Stored items from a collection:
*** Block opens ***

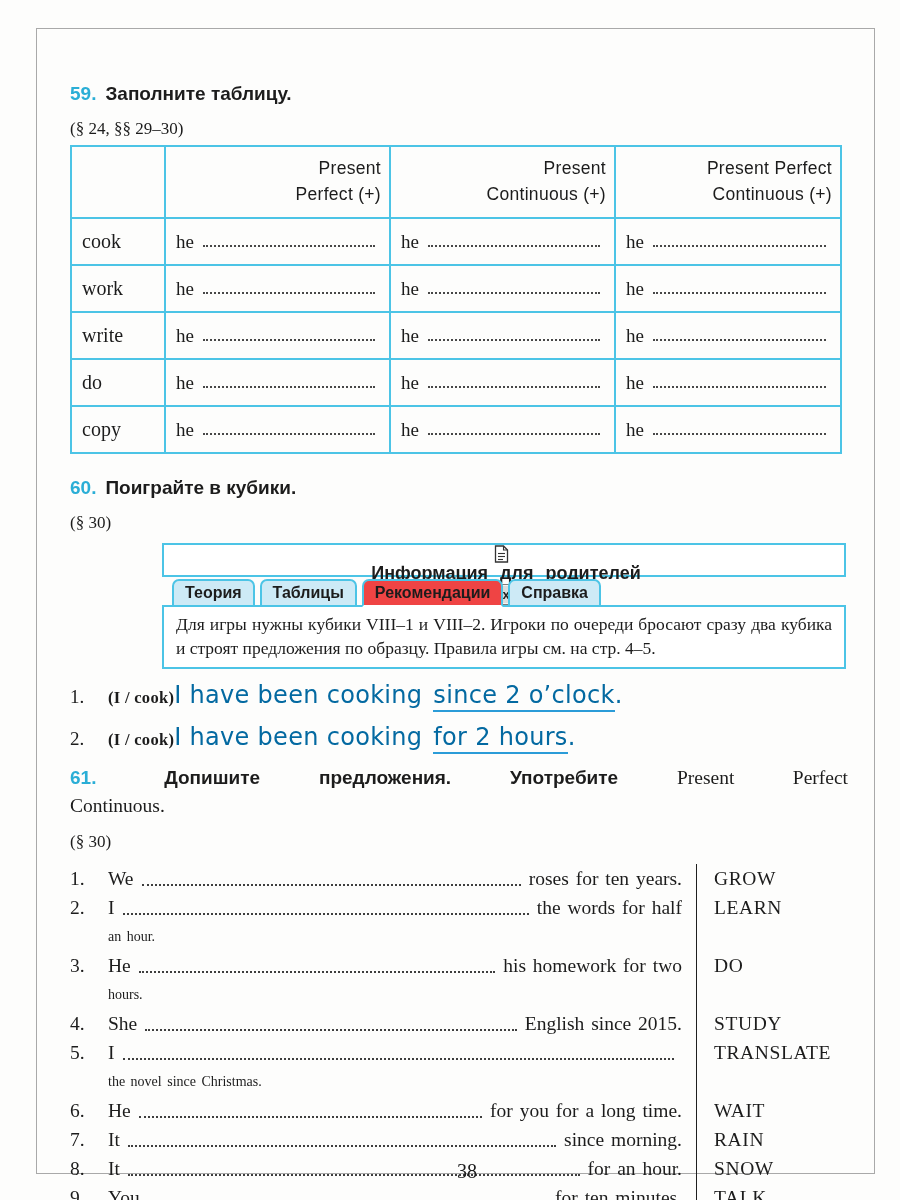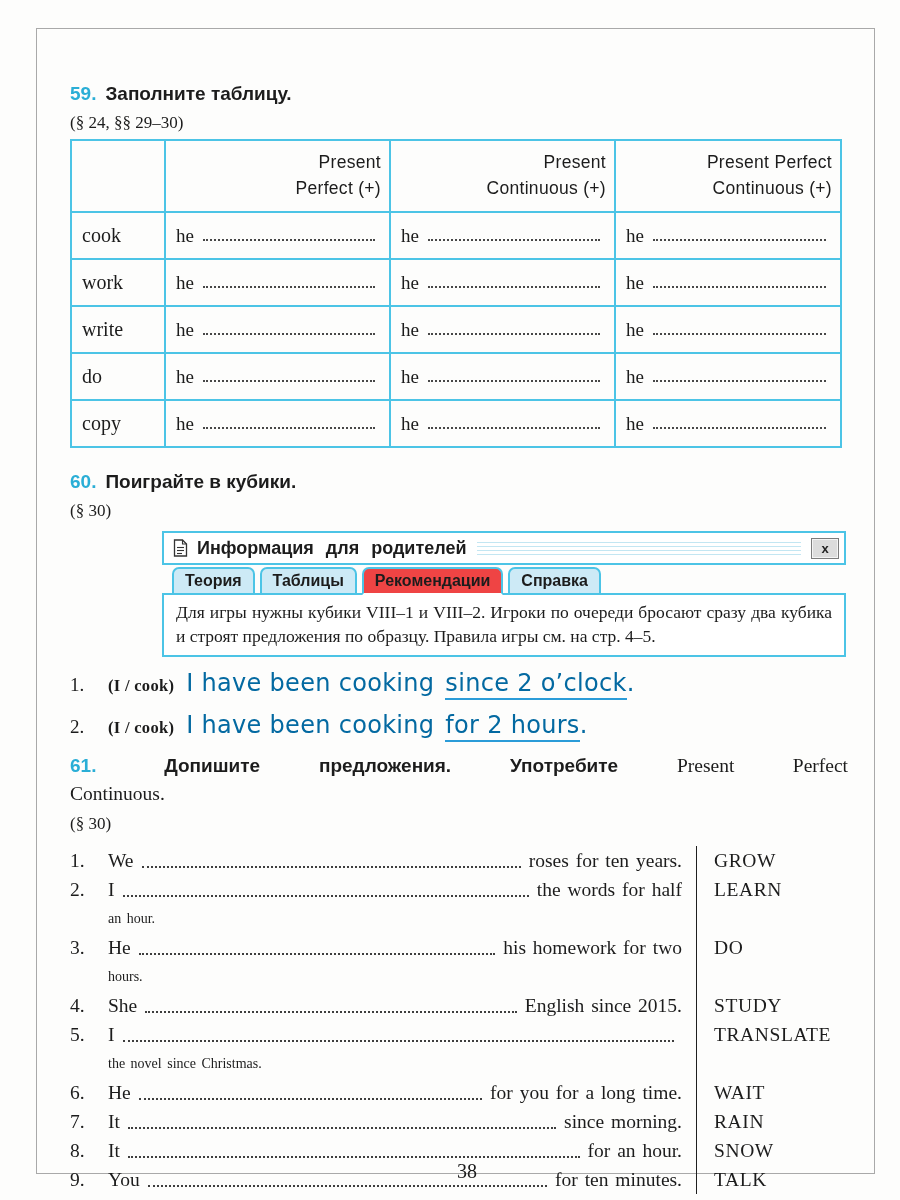--- a/index.html
+++ b/index.html
@@ -7,59 +7,59 @@
     position:relative;width:900px;height:1200px;margin:0 auto;
     background:#fdfdfc;overflow:hidden;
     font-family:"Liberation Serif",serif;color:#1c1c1c;
   }
   .frame{position:absolute;left:36px;top:28px;right:25px;bottom:26px;border:1px solid #a9a9a9;pointer-events:none;}
   .content{position:absolute;left:70px;top:82px;width:778px;}
 
   
   .ex-head{font-family:"Liberation Sans",sans-serif;font-weight:bold;font-size:19px;line-height:24px;}
   .ex-num{color:#2aaed6;margin-right:9px;}
-  .ex-ref{font-size:17px;line-height:22px;margin-top:6px;}
+  .ex-ref{font-size:17px;line-height:22px;margin-top:12px;}
 
   
   table.grammar{border-collapse:collapse;table-layout:fixed;width:770px;margin-top:5px;}
   table.grammar col.c0{width:94px;}
   table.grammar col.c1,table.grammar col.c2{width:225px;}
   table.grammar col.c3{width:226px;}
   table.grammar th,table.grammar td{border:2px solid #4cc4e6;}
   table.grammar thead th{
     height:58px;vertical-align:top;text-align:right;padding:8px 8px 4px 10px;
     font-family:"Liberation Sans",sans-serif;font-weight:normal;font-size:17.5px;
     line-height:1.5;white-space:pre-line;letter-spacing:.3px;
   }
   table.grammar tbody td{height:41px;padding:2px 10px;}
   table.grammar td.verb{font-size:20px;}
   .cellflex{display:flex;align-items:baseline;}
   .pronoun{font-size:19px;}
   .leader{flex:1;border-bottom:2px dotted #474747;align-self:flex-end;margin:0 4px 6px 9px;}
 
   
   .dialog{width:684px;margin:9px 0 0 92px;font-family:"Liberation Sans",sans-serif;}
-  .titlebar{display:flex;align-items:center;border:2px solid #4cc4e6;background:#fff;height:30px;padding:0 5px 0 9px;}
+  .titlebar{display:flex;align-items:center;border:2px solid #4cc4e6;background:#fff;height:30px;padding:0 5px 0 9px;flex-direction:column;}
   .titlebar .doc-icon{flex:0 0 auto;margin-right:9px;display:flex;}
   .tb-title{font-weight:bold;font-size:18px;word-spacing:7px;white-space:nowrap;}
   .stripes{flex:1;height:13px;margin:0 10px;background:repeating-linear-gradient(to bottom,#c3e6f2 0 1px,transparent 1px 4px);}
   .close-btn{flex:0 0 auto;width:26px;height:19px;border:1px solid #7c7c7c;background:#dcdcdc;
     display:flex;align-items:center;justify-content:center;font-size:13px;font-weight:bold;color:#222;box-shadow:inset 0 0 0 1px #f4f4f4;}
   .tabs{display:flex;gap:5px;align-items:flex-end;padding-left:10px;position:relative;z-index:2;margin-bottom:-2px;margin-top:2px;}
   .tab{border:2px solid #4cc4e6;border-radius:7px 7px 0 0;background:#cdeaf6;
     font-weight:bold;font-size:16px;padding:3px 11px;white-space:nowrap;cursor:pointer;}
   .tab.active{background:#ef4444;border-bottom:2px solid #fff;}
   .dialog-body{position:relative;z-index:1;border:2px solid #4cc4e6;background:#fff;
     font-family:"Liberation Serif",serif;font-size:17.5px;line-height:1.38;text-align:justify;padding:5px 12px 7px 12px;}
 
   
   .answers{margin-top:12px;}
   .answer{display:flex;align-items:baseline;margin-bottom:11px;}
   .a-num{flex:0 0 38px;font-size:19px;}
-  .a-prompt{font-weight:bold;font-size:16.5px;letter-spacing:.3px;margin-right:12px;white-space:nowrap;}
+  .a-prompt{font-weight:bold;font-size:16.5px;letter-spacing:.3px;white-space:nowrap;}
   .hw{font-family:"DejaVu Sans",sans-serif;font-size:24px;color:#0369a1;letter-spacing:.3px;white-space:nowrap;}
   .hw.u{margin-left:11px;border-bottom:2px solid #2b9cd8;padding-bottom:1px;}
 
   
   .ex61{margin-top:10px;}
   .t-line1{width:778px;font-family:"Liberation Sans",sans-serif;font-weight:bold;font-size:19px;
     text-align:justify;text-align-last:justify;line-height:26px;}
   .t-line1 .en{font-family:"Liberation Serif",serif;font-weight:normal;font-size:19.5px;}
   .t-line2{font-size:19.5px;line-height:26px;margin-top:2px;}
   .items{margin-top:11px;}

*** Block closes ***

**Work required**
The result should be an exact retyped version of all the entries above, containing no pictures.

**Response**
--- a/index.html
+++ b/index.html
@@ -7,59 +7,59 @@
     position:relative;width:900px;height:1200px;margin:0 auto;
     background:#fdfdfc;overflow:hidden;
     font-family:"Liberation Serif",serif;color:#1c1c1c;
   }
   .frame{position:absolute;left:36px;top:28px;right:25px;bottom:26px;border:1px solid #a9a9a9;pointer-events:none;}
   .content{position:absolute;left:70px;top:82px;width:778px;}
 
   
   .ex-head{font-family:"Liberation Sans",sans-serif;font-weight:bold;font-size:19px;line-height:24px;}
   .ex-num{color:#2aaed6;margin-right:9px;}
-  .ex-ref{font-size:17px;line-height:22px;margin-top:6px;}
+  .ex-ref{font-size:17px;line-height:22px;margin-top:12px;}
 
   
   table.grammar{border-collapse:collapse;table-layout:fixed;width:770px;margin-top:5px;}
   table.grammar col.c0{width:94px;}
   table.grammar col.c1,table.grammar col.c2{width:225px;}
   table.grammar col.c3{width:226px;}
   table.grammar th,table.grammar td{border:2px solid #4cc4e6;}
   table.grammar thead th{
     height:58px;vertical-align:top;text-align:right;padding:8px 8px 4px 10px;
     font-family:"Liberation Sans",sans-serif;font-weight:normal;font-size:17.5px;
     line-height:1.5;white-space:pre-line;letter-spacing:.3px;
   }
   table.grammar tbody td{height:41px;padding:2px 10px;}
   table.grammar td.verb{font-size:20px;}
   .cellflex{display:flex;align-items:baseline;}
   .pronoun{font-size:19px;}
   .leader{flex:1;border-bottom:2px dotted #474747;align-self:flex-end;margin:0 4px 6px 9px;}
 
   
   .dialog{width:684px;margin:9px 0 0 92px;font-family:"Liberation Sans",sans-serif;}
-  .titlebar{display:flex;align-items:center;border:2px solid #4cc4e6;background:#fff;height:30px;padding:0 5px 0 9px;}
+  .titlebar{display:flex;align-items:center;border:2px solid #4cc4e6;background:#fff;height:30px;padding:0 5px 0 9px;flex-direction:column;}
   .titlebar .doc-icon{flex:0 0 auto;margin-right:9px;display:flex;}
   .tb-title{font-weight:bold;font-size:18px;word-spacing:7px;white-space:nowrap;}
   .stripes{flex:1;height:13px;margin:0 10px;background:repeating-linear-gradient(to bottom,#c3e6f2 0 1px,transparent 1px 4px);}
   .close-btn{flex:0 0 auto;width:26px;height:19px;border:1px solid #7c7c7c;background:#dcdcdc;
     display:flex;align-items:center;justify-content:center;font-size:13px;font-weight:bold;color:#222;box-shadow:inset 0 0 0 1px #f4f4f4;}
   .tabs{display:flex;gap:5px;align-items:flex-end;padding-left:10px;position:relative;z-index:2;margin-bottom:-2px;margin-top:2px;}
   .tab{border:2px solid #4cc4e6;border-radius:7px 7px 0 0;background:#cdeaf6;
     font-weight:bold;font-size:16px;padding:3px 11px;white-space:nowrap;cursor:pointer;}
   .tab.active{background:#ef4444;border-bottom:2px solid #fff;}
   .dialog-body{position:relative;z-index:1;border:2px solid #4cc4e6;background:#fff;
     font-family:"Liberation Serif",serif;font-size:17.5px;line-height:1.38;text-align:justify;padding:5px 12px 7px 12px;}
 
   
   .answers{margin-top:12px;}
   .answer{display:flex;align-items:baseline;margin-bottom:11px;}
   .a-num{flex:0 0 38px;font-size:19px;}
-  .a-prompt{font-weight:bold;font-size:16.5px;letter-spacing:.3px;margin-right:12px;white-space:nowrap;}
+  .a-prompt{font-weight:bold;font-size:16.5px;letter-spacing:.3px;white-space:nowrap;}
   .hw{font-family:"DejaVu Sans",sans-serif;font-size:24px;color:#0369a1;letter-spacing:.3px;white-space:nowrap;}
   .hw.u{margin-left:11px;border-bottom:2px solid #2b9cd8;padding-bottom:1px;}
 
   
   .ex61{margin-top:10px;}
   .t-line1{width:778px;font-family:"Liberation Sans",sans-serif;font-weight:bold;font-size:19px;
     text-align:justify;text-align-last:justify;line-height:26px;}
   .t-line1 .en{font-family:"Liberation Serif",serif;font-weight:normal;font-size:19.5px;}
   .t-line2{font-size:19.5px;line-height:26px;margin-top:2px;}
   .items{margin-top:11px;}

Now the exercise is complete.